INSTRUCTIONS TO FOLLOW.
Your task is to copy every line of the entries that contains "none".

· · · ·

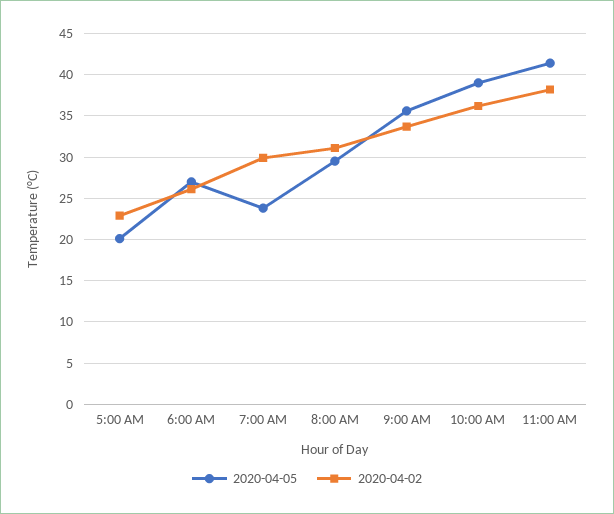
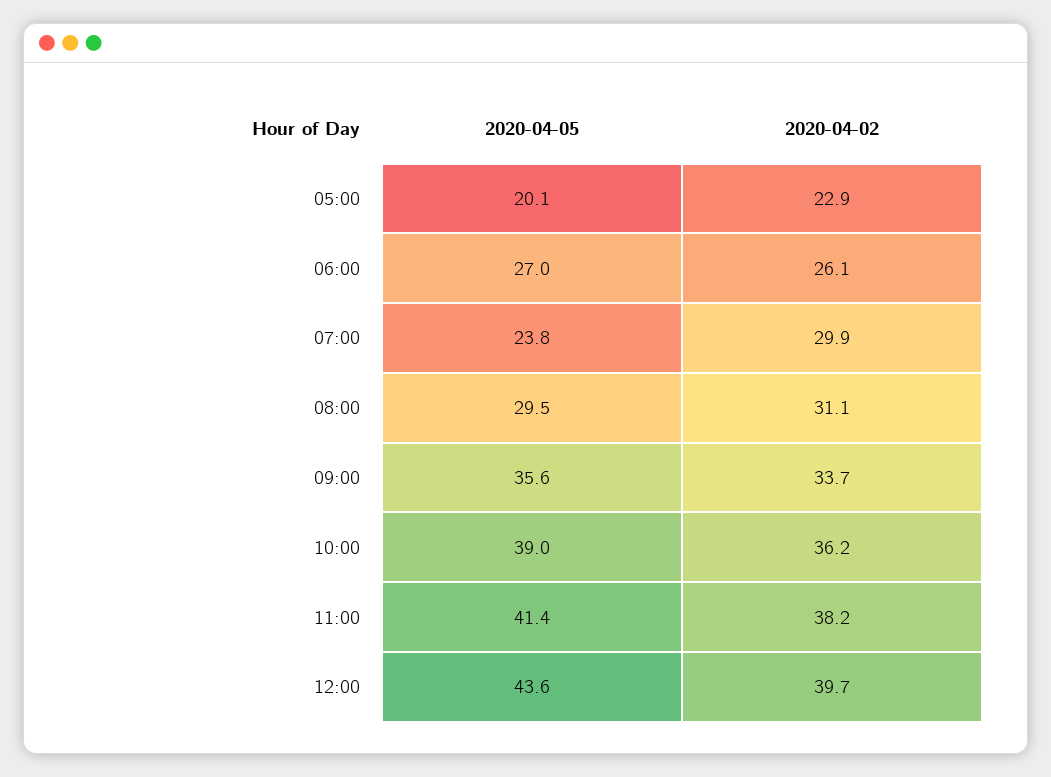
2020-04-05, 12:00: none -> 43.6
2020-04-02, 12:00: none -> 39.7

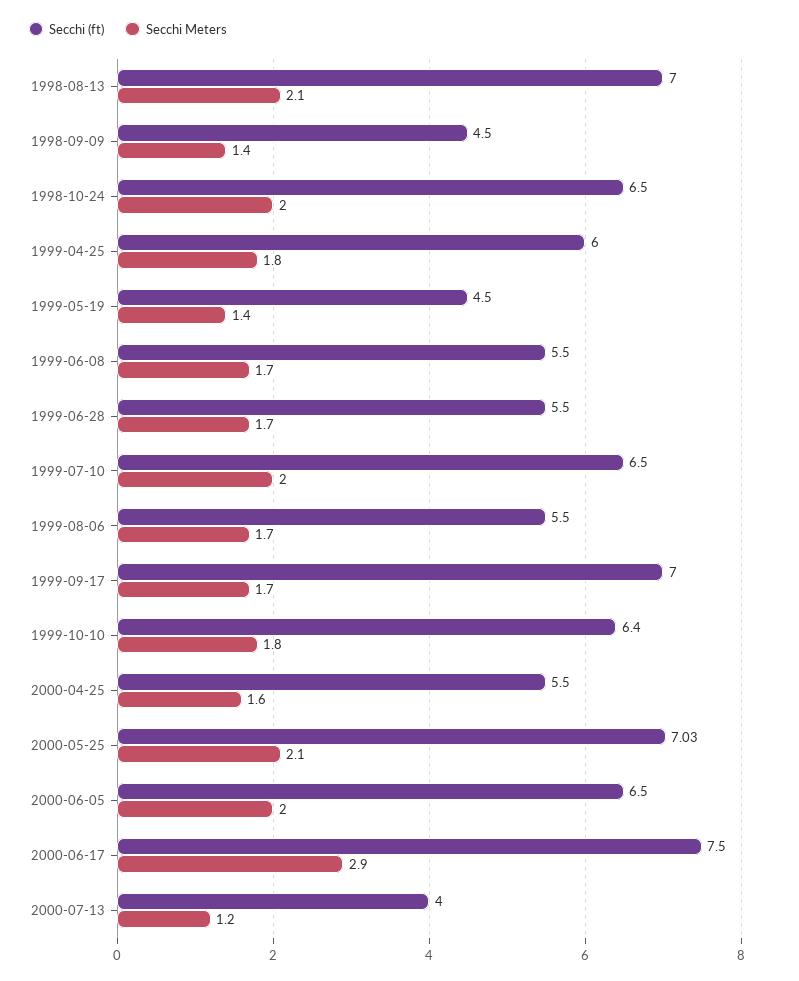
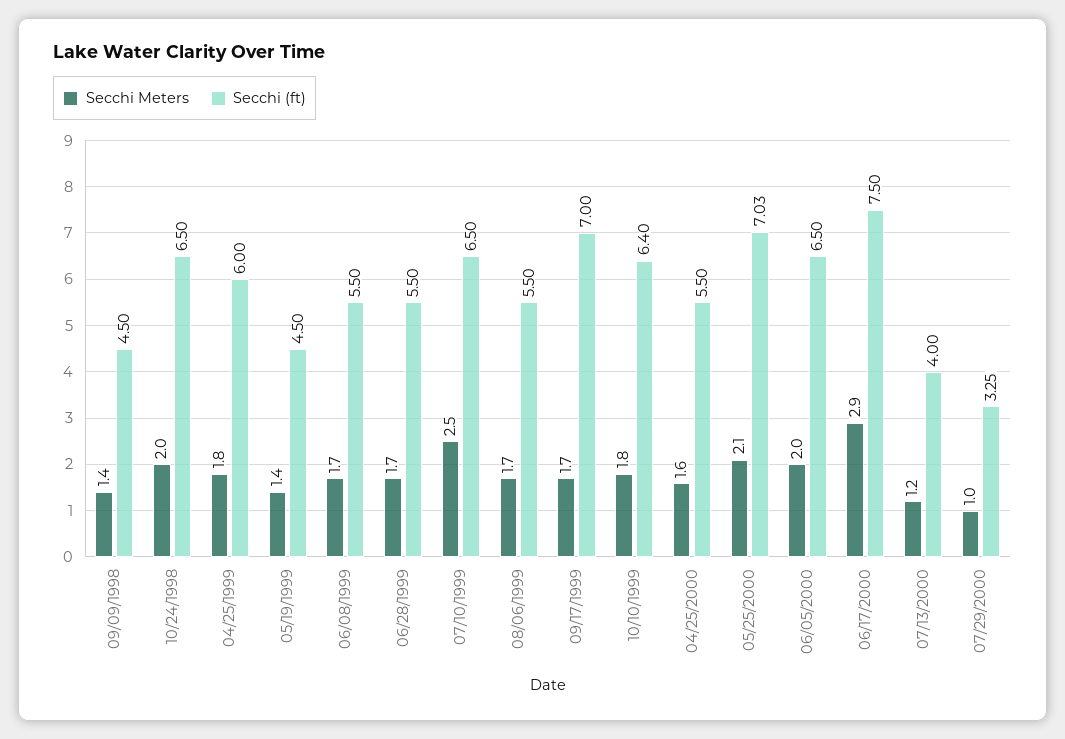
Secchi (ft), 1998-08-13: 7 -> none
Secchi Meters, 1998-08-13: 2.1 -> none
Secchi Meters, 1999-07-10: 2 -> 2.5
Secchi Meters, 07/29/2000: none -> 1
Secchi (ft), 07/29/2000: none -> 3.25

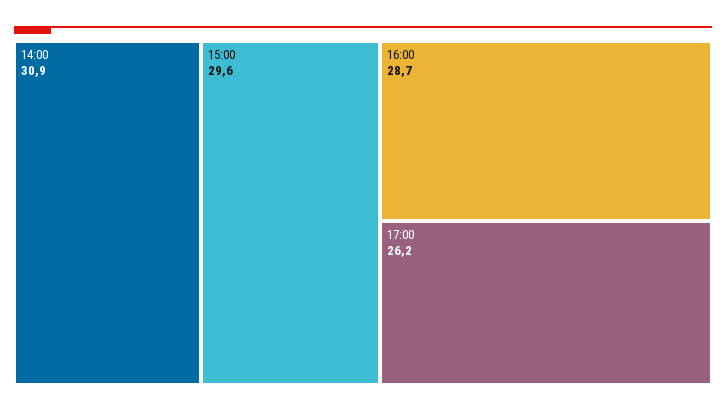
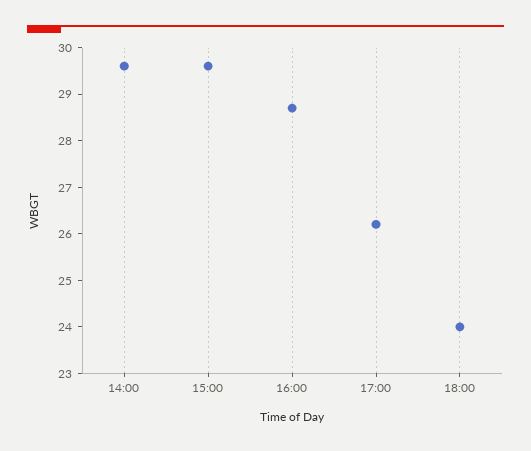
14:00: 30.9 -> 29.5
18:00: none -> 24

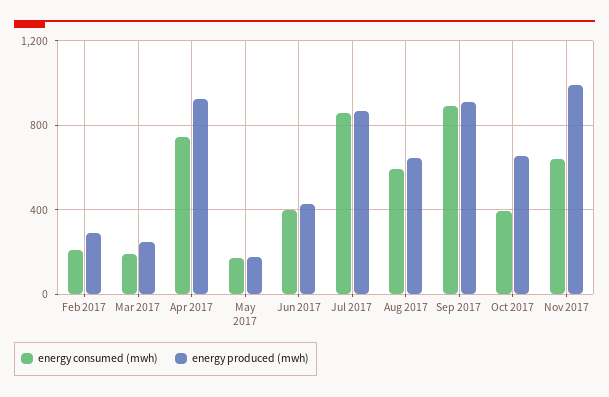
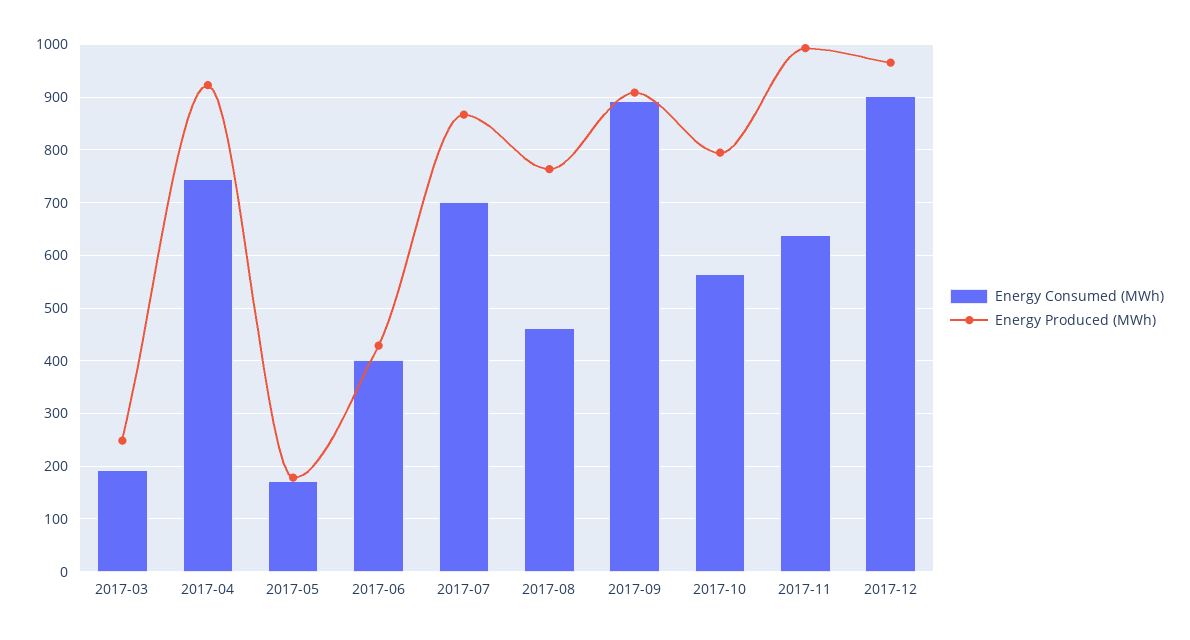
energy consumed (mwh), Feb 2017: 200 -> none
energy produced (mwh), Feb 2017: 300 -> none
energy consumed (mwh), Jul 2017: 850 -> 700
energy consumed (mwh), Aug 2017: 600 -> 460
energy produced (mwh), Aug 2017: 650 -> 760
energy consumed (mwh), Oct 2017: 400 -> 560
energy produced (mwh), Oct 2017: 650 -> 800
energy consumed (mwh), 2017-12: none -> 900
energy produced (mwh), 2017-12: none -> 960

· · · ·

EXPECTED OUTPUT.
2020-04-05, 12:00: none -> 43.6
2020-04-02, 12:00: none -> 39.7
Secchi (ft), 1998-08-13: 7 -> none
Secchi Meters, 1998-08-13: 2.1 -> none
Secchi Meters, 07/29/2000: none -> 1
Secchi (ft), 07/29/2000: none -> 3.25
18:00: none -> 24
energy consumed (mwh), Feb 2017: 200 -> none
energy produced (mwh), Feb 2017: 300 -> none
energy consumed (mwh), 2017-12: none -> 900
energy produced (mwh), 2017-12: none -> 960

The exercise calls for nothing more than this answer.